Mithun Radhakrishnan: I work on the Hive team at Yahoo. Currently, we are migrating our Hadoop clusters from Hadoop 0.23 (initial release of YARN) to Hadoop 2.5. My team has been focusing on making sure that Hive 0.12 is performant on Hadoop 2.5, as well as rolling out Hive 0.13 to Yahoo’s Grid infrastructure. We have also been busy trying to enhance the performance of Hive queries, as well as of the Hive metastore, to work effectively at Yahoo’s large scale.
Q2. What are the most important challenges you are facing for the deployment, scaling and performance of Hive-related services at Yahoo?
Mithun Radhakrishnan:The main challenge when working with “big data” in Yahoo has always been our definition of “big”. :] There are several thousands of feeds on Yahoo’s Hadoop clusters, with daily, hourly and up-to-the-minute data frequencies, spanning Petabytes of data. Each feed would correspond to a Hive table, with the timestamp (date, hour, minute) being just one of several levels of partition-keys. Some of our more popular feeds add hundreds of thousands of partitions daily, and span millions overall. We’re working on optimizations in Hive’s metadata-storage, to scale to these high levels.

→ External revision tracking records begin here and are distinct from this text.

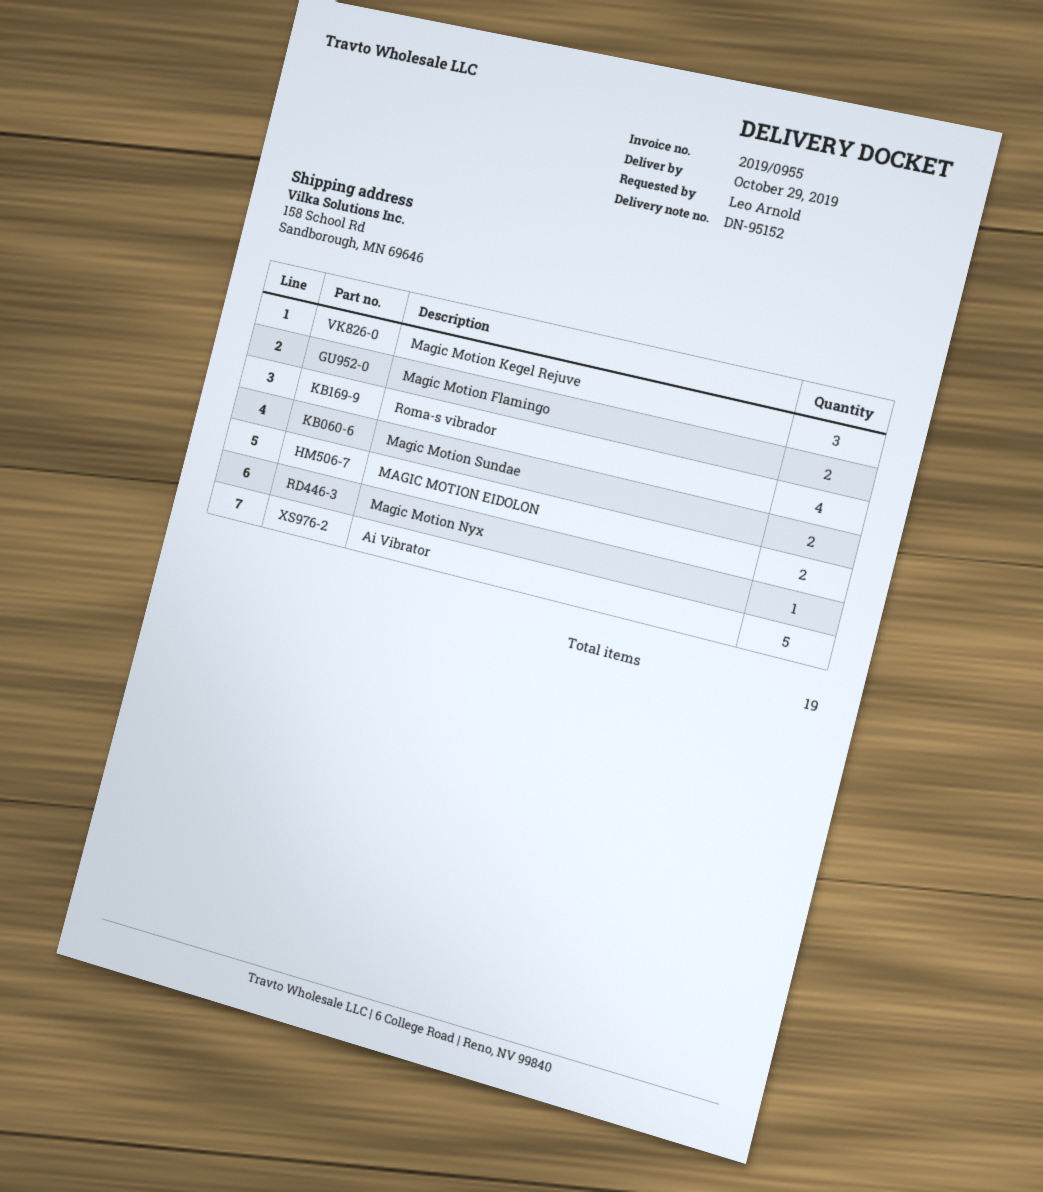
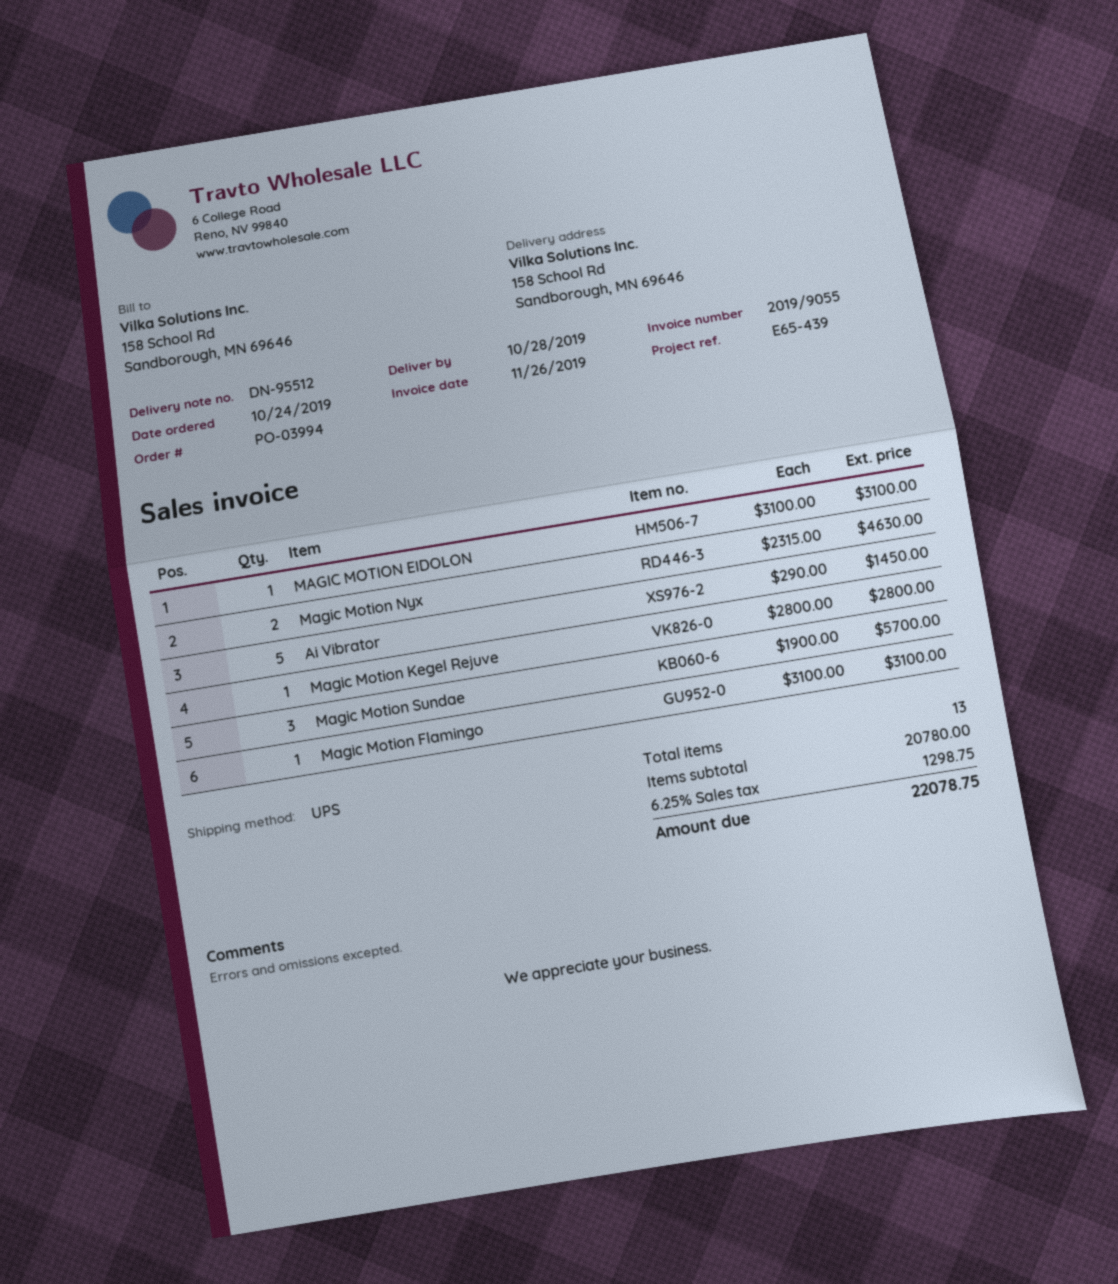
delivery note number: DN-95152 -> DN-95512
delivery date: 2019-10-29 -> 2019-10-28
invoice number: 2019/0955 -> 2019/9055
Magic Motion Kegel Rejuve: 3 -> 1
Magic Motion Flamingo: 2 -> 1
Roma-s vibrador: 4 -> none
Magic Motion Sundae: 2 -> 3
MAGIC MOTION EIDOLON: 2 -> 1
Magic Motion Nyx: 1 -> 2
total quantity: 19 -> 13

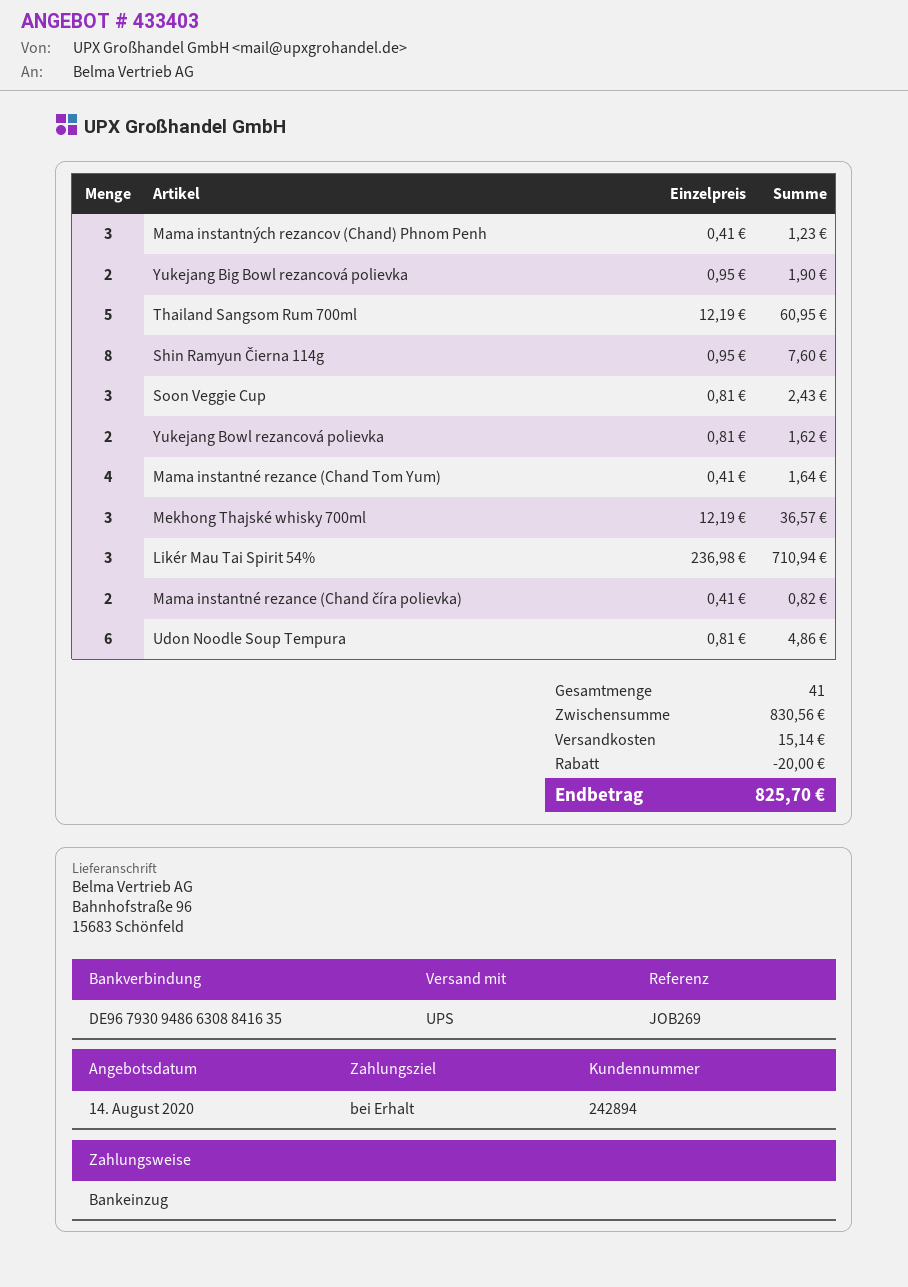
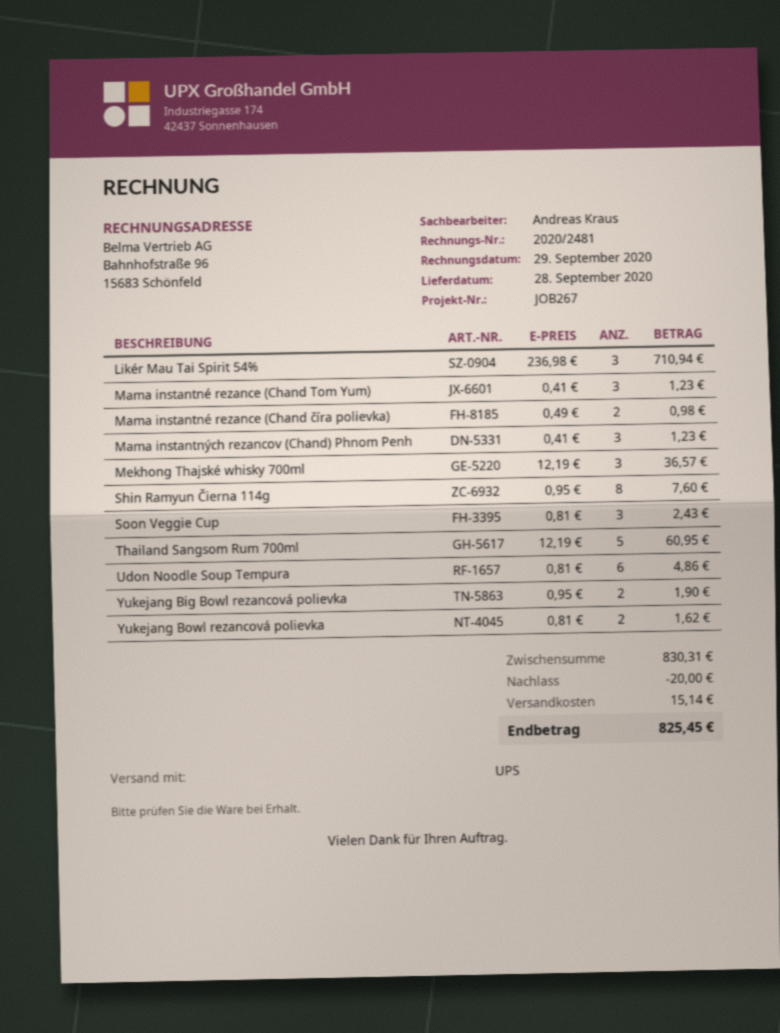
reference: JOB269 -> JOB267
Mama instantné rezance (Chand Tom Yum): 4 x 0.41 = 1.64 -> 3 x 0.41 = 1.23
Mama instantné rezance (Chand číra polievka): 2 x 0.41 = 0.82 -> 2 x 0.49 = 0.98
subtotal: 830.56 -> 830.31
total: 825.70 -> 825.45

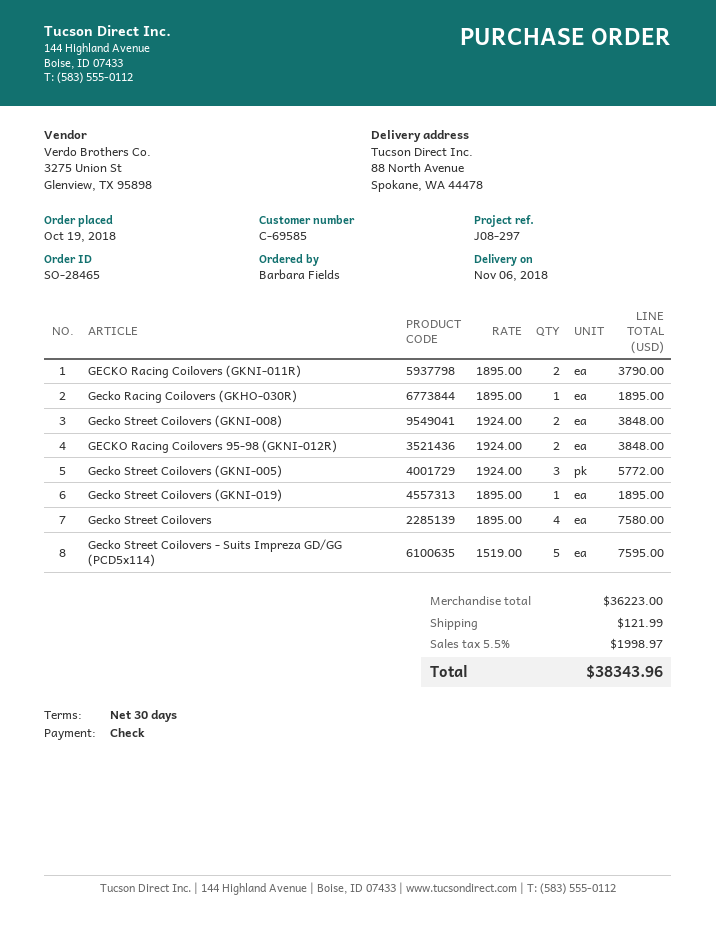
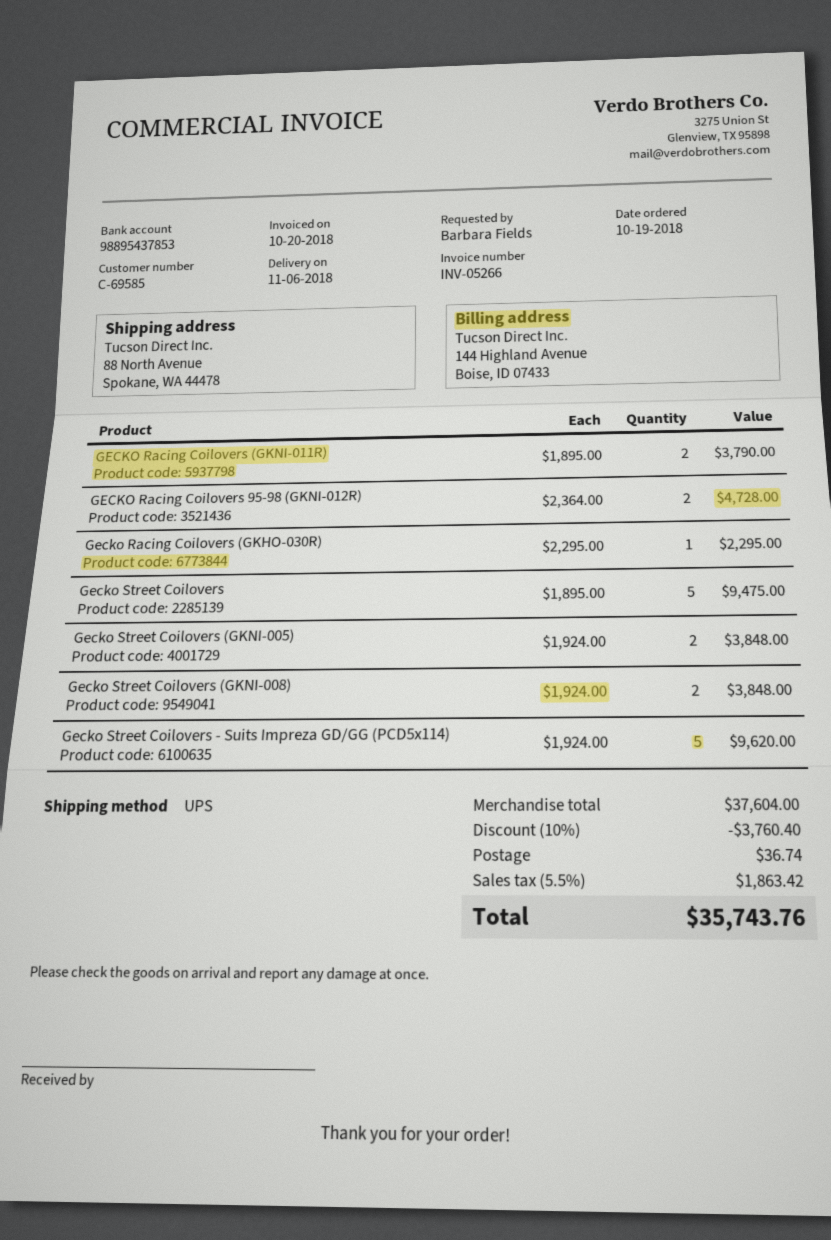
Gecko Racing Coilovers (GKHO-030R): 1 x 1895.00 = 1895.00 -> 1 x 2295.00 = 2295.00
GECKO Racing Coilovers 95-98 (GKNI-012R): 2 x 1924.00 = 3848.00 -> 2 x 2364.00 = 4728.00
Gecko Street Coilovers (GKNI-005): 3 x 1924.00 = 5772.00 -> 2 x 1924.00 = 3848.00
Gecko Street Coilovers (GKNI-019): 1 x 1895.00 = 1895.00 -> none
Gecko Street Coilovers: 4 x 1895.00 = 7580.00 -> 5 x 1895.00 = 9475.00
Gecko Street Coilovers - Suits Impreza GD/GG (PCD5x114): 5 x 1519.00 = 7595.00 -> 5 x 1924.00 = 9620.00
subtotal: 36223.00 -> 37604.00
discount: none -> 10% = 3760.40
shipping: 121.99 -> 36.74
tax: 5.5% = 1998.97 -> 5.5% = 1863.42
total: 38343.96 -> 35743.76

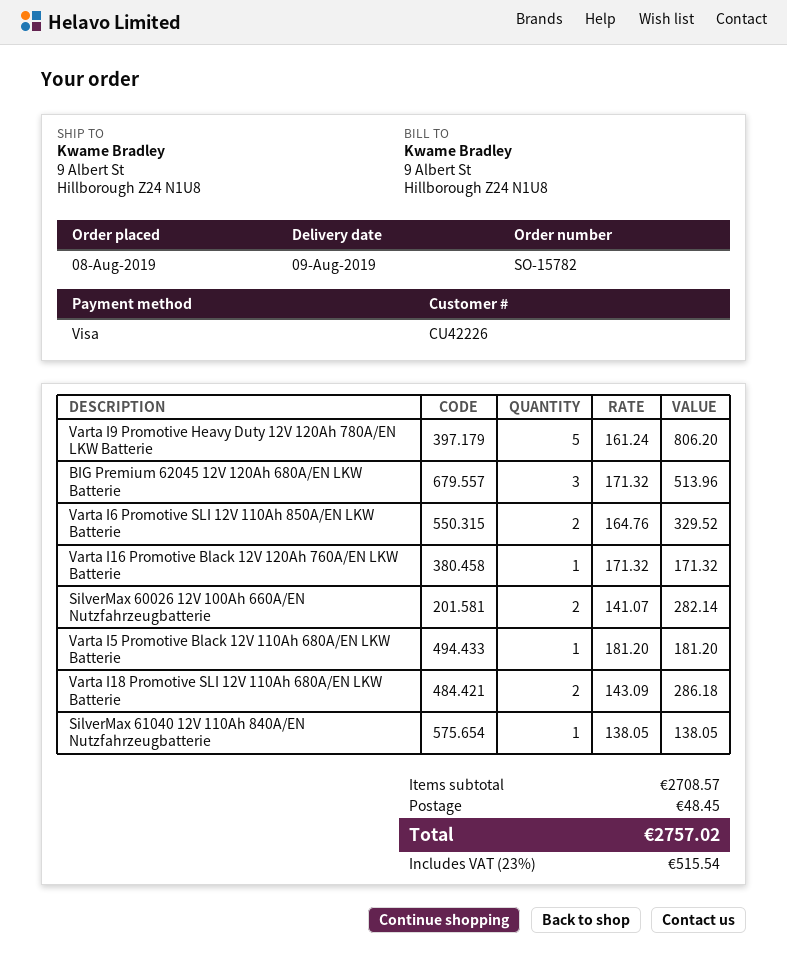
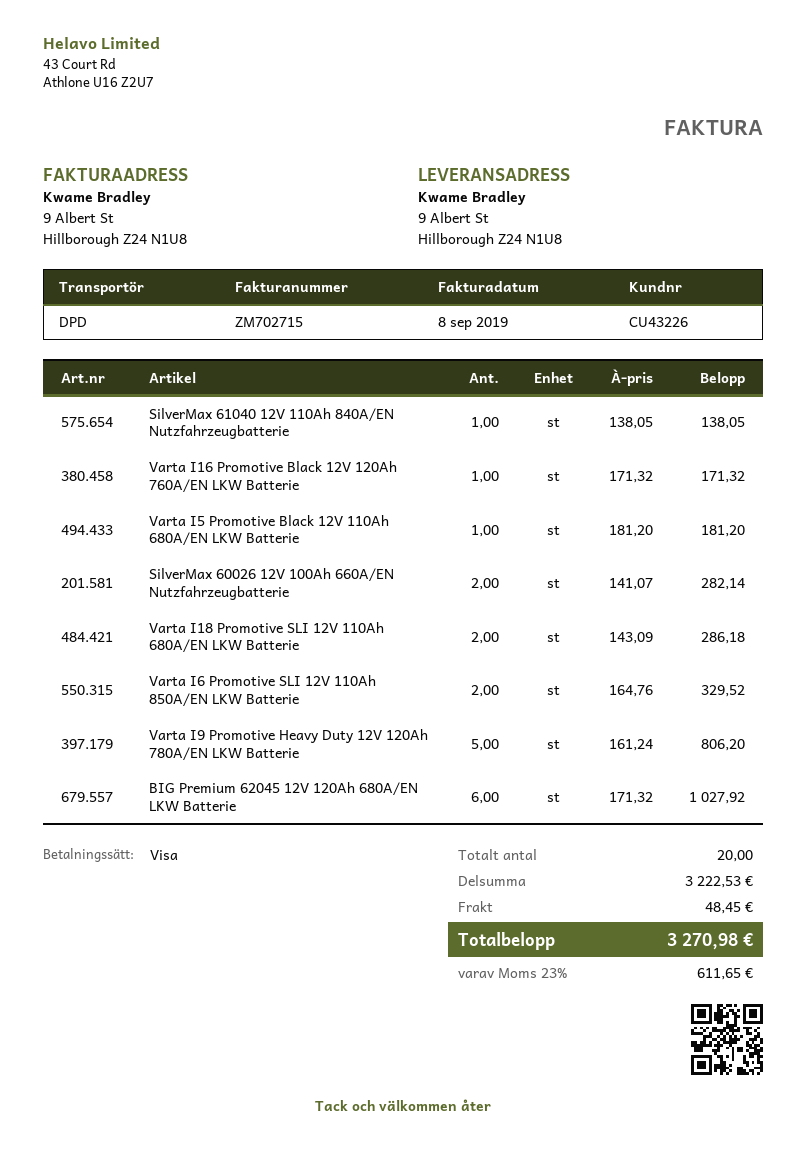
customer number: CU42226 -> CU43226
BIG Premium 62045 12V 120Ah 680A/EN LKW Batterie: 3 x 171.32 = 513.96 -> 6 x 171.32 = 1027.92
subtotal: 2708.57 -> 3222.53
tax: 23% = 515.54 -> 23% = 611.65
total: 2757.02 -> 3270.98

Another recent challenge has been the increased adoption of Business Intelligence and Data visualization tools (such as Tableau and MicroStrategy), connected directly to Grid data over HiveServer2. Such use imposes expectations not only on Hive query performance, but also on data transport as well as the metastore.
And finally, the hardware on which Hadoop runs at Yahoo is heterogeneous, accumulated over many years of usage at Yahoo. While our newer clusters use bleeding-edge hardware with gobs of memory, some of our clusters are several years old.
At our scale, we don’t have the luxury of completely replacing our hardware every year. We need our Grid software (Hadoop, Hive, Pig, etc.) to be performant on a variety of processor/memory/disk configurations.
Q3. What kind of Hive-related services did you implement at Yahoo?
Mithun Radhakrishnan: Yahoo has traditionally been an Apache Pig shop, but recently, we’ve seen an increase in the number of Hive jobs. This may be attributed to increased SQL-based analytics, proliferation of Business Intelligence tools, and some use of Hive for data transformations.
At Yahoo, we use HCatalog (i.e. Hive’s metadata server) for interoperability between Pig, Hive and MapReduce. An HCatalog Server runs as a separate service, serving metadata about various datasets.
Users consume this data using Hive directly, or using Pig and MapReduce (via HCatalog wrappers).
The data lifecycle (ingestion, replication and retirement) is managed via the Grid Data Management (GDM) suite, which was a pre-cursor to the Apache Falcon project. GDM is tightly integrated with HCatalog, and deals with data-registrations and discovery with HCatalog.
To enable data analysis and visualization tools for analysts, we deploy HiveServer2 instances. This allows direct JDBC/ODBC based connections to Grid data, to drastically cut down analysis and decision time, as well as unnecessary intermediate copies in a separate data warehouse.
A large number of users employ Oozie jobs to produce/consume Hive data, using Oozie’s “Hive Actions“. The Yahoo Hive and Oozie teams have integrated the two systems to reduce latencies in data processing pipelines.
Q4, What is Y!Grid ? And what is it useful for?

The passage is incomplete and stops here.